Work task =
Your task is to copy the lines of the data below from the line holding "Witches Hat Garland: 1" through the line holding "total: 175.24 -> 222.00", inclusive, exactly and with nothing added.

Extracted records =

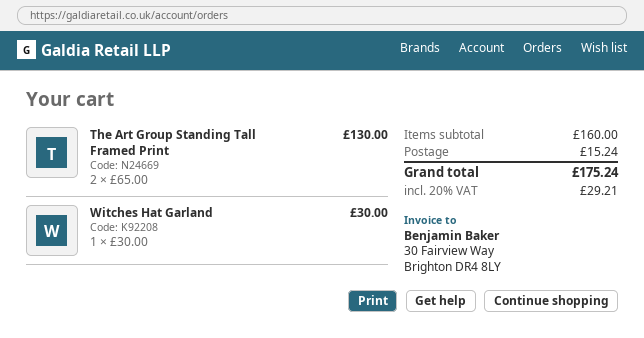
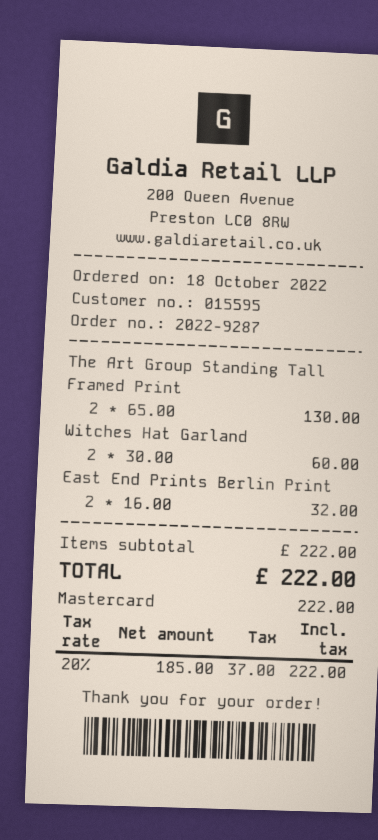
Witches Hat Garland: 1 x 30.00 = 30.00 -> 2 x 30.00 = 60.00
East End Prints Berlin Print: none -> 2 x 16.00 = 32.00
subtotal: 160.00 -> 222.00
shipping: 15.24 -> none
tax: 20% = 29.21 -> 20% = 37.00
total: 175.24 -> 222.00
--
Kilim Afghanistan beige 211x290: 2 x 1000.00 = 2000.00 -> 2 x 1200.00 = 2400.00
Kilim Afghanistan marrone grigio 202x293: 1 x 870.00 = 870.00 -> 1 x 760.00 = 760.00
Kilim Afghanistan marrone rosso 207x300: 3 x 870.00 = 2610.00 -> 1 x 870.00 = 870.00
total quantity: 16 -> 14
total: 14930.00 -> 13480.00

Worked solution =
Witches Hat Garland: 1 x 30.00 = 30.00 -> 2 x 30.00 = 60.00
East End Prints Berlin Print: none -> 2 x 16.00 = 32.00
subtotal: 160.00 -> 222.00
shipping: 15.24 -> none
tax: 20% = 29.21 -> 20% = 37.00
total: 175.24 -> 222.00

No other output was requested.